Records for this task →
────

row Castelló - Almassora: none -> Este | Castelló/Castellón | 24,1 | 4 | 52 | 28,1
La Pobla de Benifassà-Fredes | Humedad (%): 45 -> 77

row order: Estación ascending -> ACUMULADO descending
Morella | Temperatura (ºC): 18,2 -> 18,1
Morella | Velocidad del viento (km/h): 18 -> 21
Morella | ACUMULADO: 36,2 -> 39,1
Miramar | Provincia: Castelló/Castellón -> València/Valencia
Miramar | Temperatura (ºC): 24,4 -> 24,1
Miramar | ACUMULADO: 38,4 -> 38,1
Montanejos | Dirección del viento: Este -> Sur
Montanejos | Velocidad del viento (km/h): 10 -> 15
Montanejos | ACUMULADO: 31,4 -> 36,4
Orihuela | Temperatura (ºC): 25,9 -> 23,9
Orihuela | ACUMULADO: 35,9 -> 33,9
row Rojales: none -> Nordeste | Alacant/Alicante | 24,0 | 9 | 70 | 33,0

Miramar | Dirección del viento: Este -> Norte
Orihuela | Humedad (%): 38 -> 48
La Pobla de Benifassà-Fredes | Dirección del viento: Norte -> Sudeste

────

About this task →
All lines from the line holding "Miramar | Dirección del viento: Este -> Norte" through the end of the records above need to be transcribed exactly, and no other text should appear.

Your solution →
Miramar | Dirección del viento: Este -> Norte
Orihuela | Humedad (%): 38 -> 48
La Pobla de Benifassà-Fredes | Dirección del viento: Norte -> Sudeste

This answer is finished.